This is a prototype that I will have to build.  If it were a product, my solution would be: hire someone to design something, probably involving an ASIC...

Solution: The outputs are driven by TTL octal latches.   A microprocessor (PIC) addresses the latches a byte at a time through some more TTL logic.  The microcode updates a software counter for each oscillator and updates the latches when needed.  

A vague solution, but hopefully precise enough to ask: is this at all the right technology to use?  The correspondence of the frequencies to the bins of the FFT led me to think about solutions that would use this property to advantage.  But it's hard to see how to do that given the need for separate outputs.

RE: oscillator bank

Huge memory. 128 bits wide (for square waves) and Least Common Multiple deep (pretty big but memory is free these days). Calculate in advance (once), fill it up, and then clock it out.

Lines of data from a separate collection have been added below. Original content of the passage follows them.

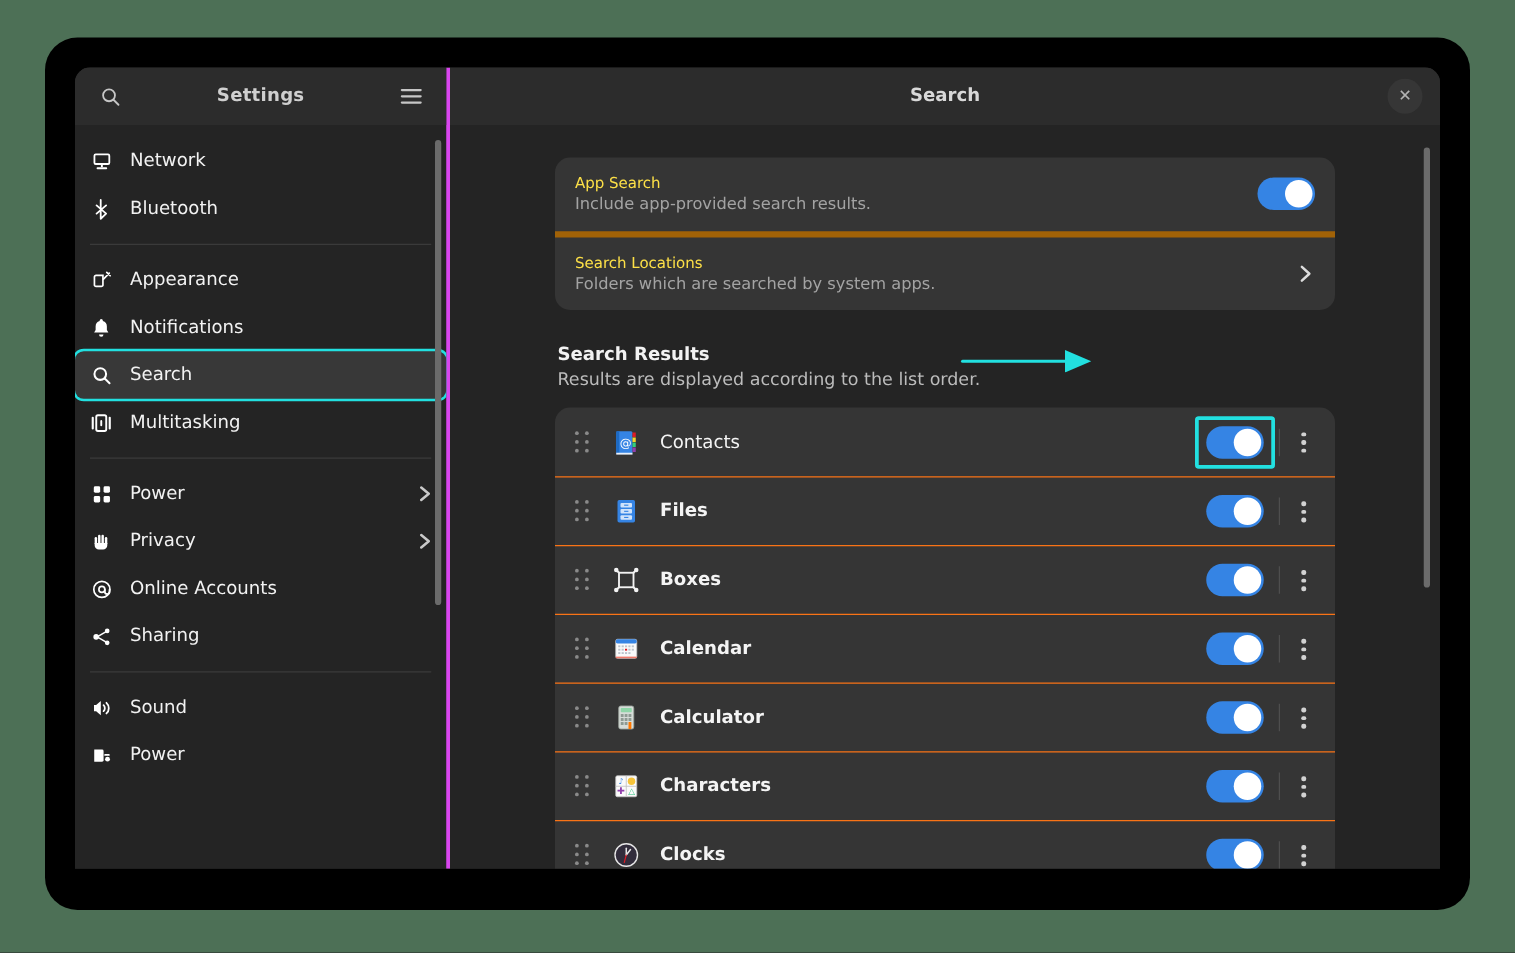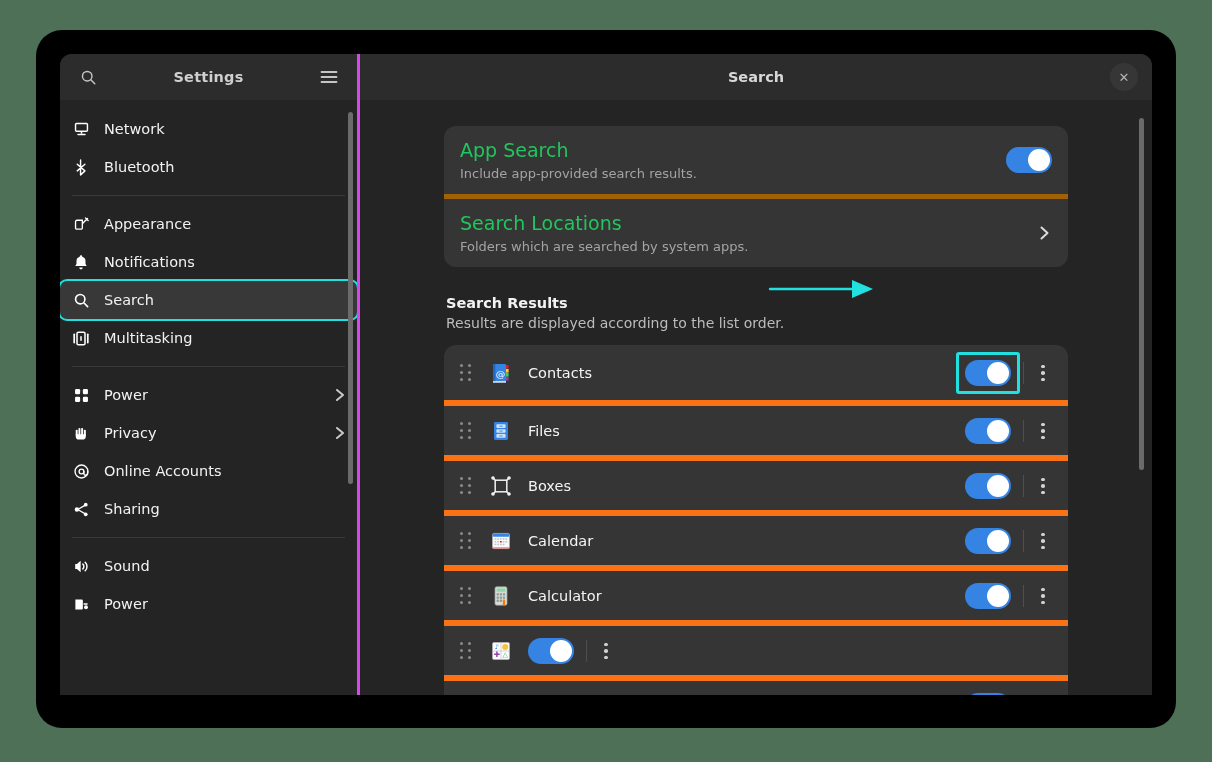"App Search" .row-title { color: #22c55e -> #fde047; font-size: 19px -> 12px }
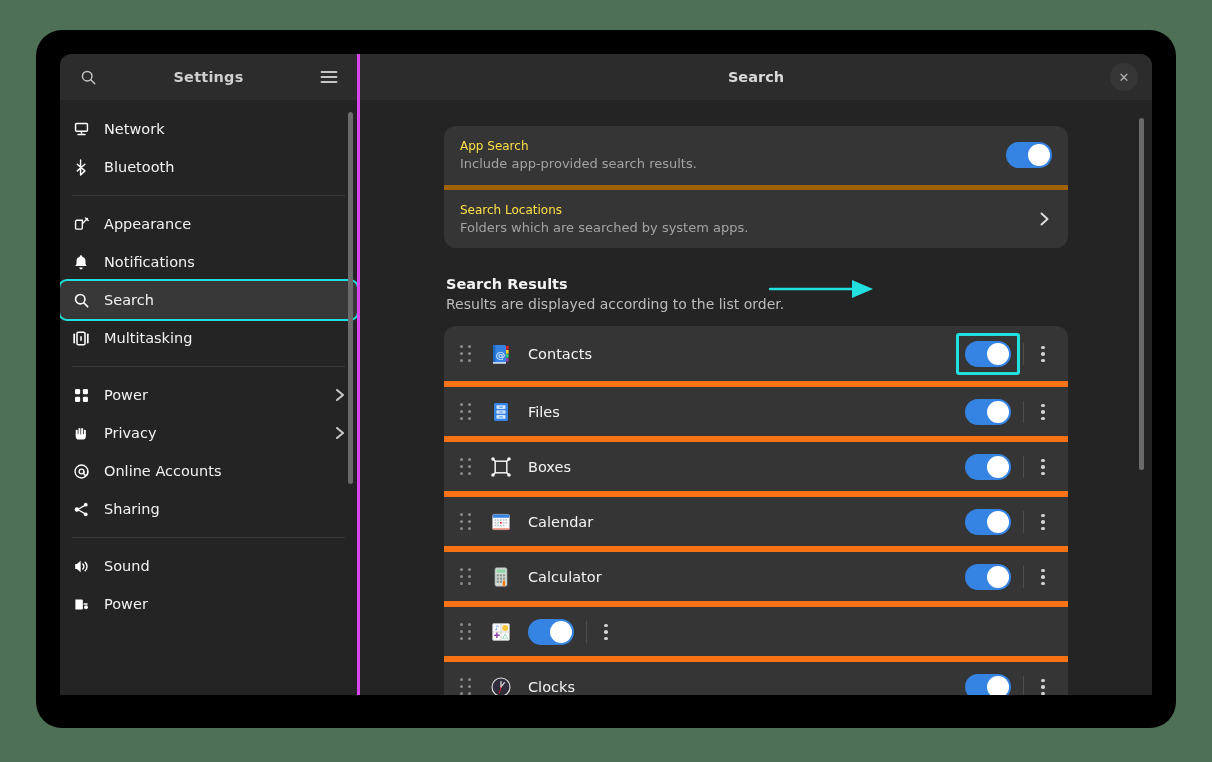"Files" #results-card .res-row + .res-row { border-top: 6px solid #f97316 -> 1px solid #f97316; font-weight: none -> bold }
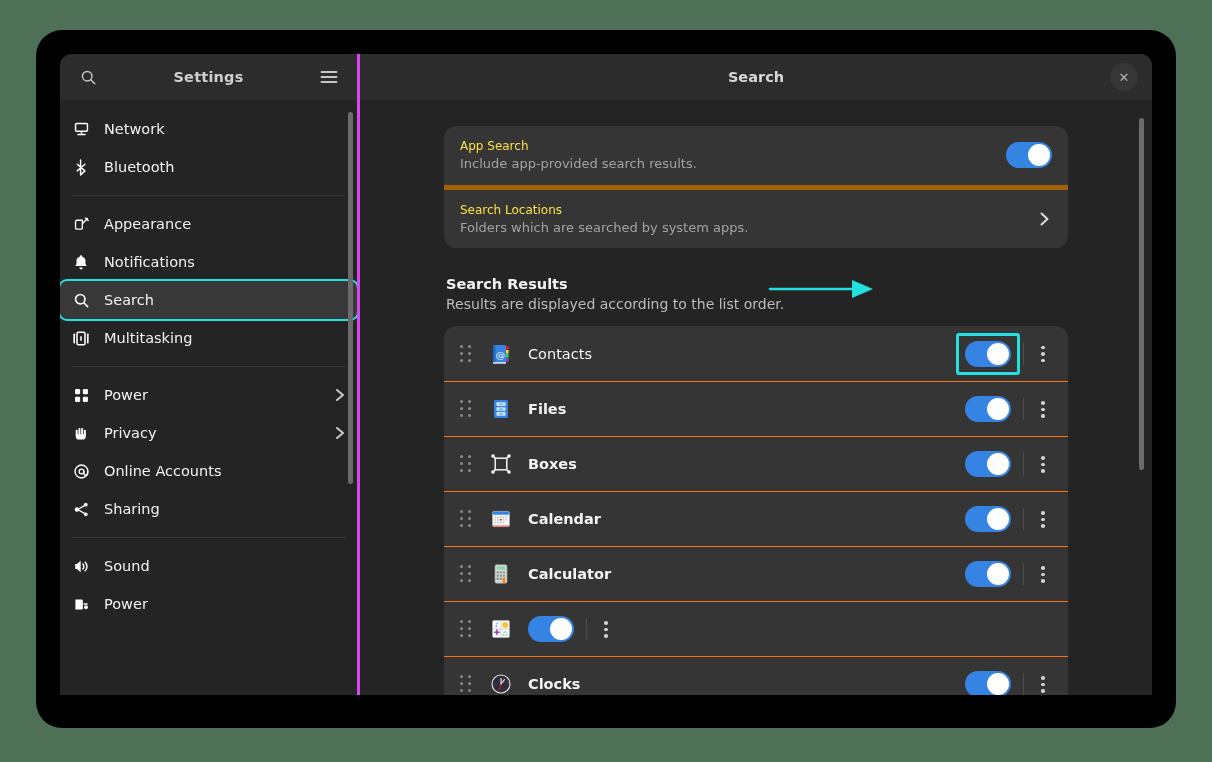"Characters" span.res-name { html: none -> <span>Characters</span> }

Obviously, stand-by for more elegant suggestions.

RE: oscillator bank

If these frequencies were all on ONE output (a 'comb' in the frequency domain), then there was a 'Design Idea' several years ago where the goal was to provide a system that could transmit tunnel information on all FM broadcast channels (88-108 MHz) at once. The solution was to calculate the 100 carrier waveforms in advance, slide them back-and-forth in phase to minimize the peak amplitude of the sum, then sum them up one last time, and burn the resultant time-domain waveform data into a ROM.

RE: oscillator bank

If the waveforms (or groups of waveforms) don't need to be all phase locked, then there would be many advantages in splitting the 128 parallel channels into smaller chunks (for example, batches of 8), instead of one huge memory. Doing so helps to reduce the LCM (probably drastically). And you can also mass produce the (8-bit wide, for example) cards. It's a design exercise the determine the optimum split.

RE: oscillator bank

How about 128 programmable oscillators like Ecliptek's EPO series?  Large distributors have the programmers to burn them to your desired frequencies, although I'm not sure what the minimum order quantities would be.

RE: oscillator bank

oops. I think those oscillators don't go down to the frequencies that you need. You'd have to divide down.

RE: oscillator bank

(OP)
> Huge memory.

Thanks VE1BLL, this is a good idea.  Since my frequencies don't have to be very accurate, I can probably fudge the LCM a lot too.  

RE: oscillator bank

(OP)
geekEE, thanks for the pointer.  I was hoping there would be some multi-oscillator chip out there.

RE: oscillator bank

As you may know (but just to be clear), the Least Common Multiple (LCM) is required if you want all the waveforms to get back into perfect phase again so that you can jump back to address zero to start the cycle again with absolutely no phase-jump on any of the waveforms.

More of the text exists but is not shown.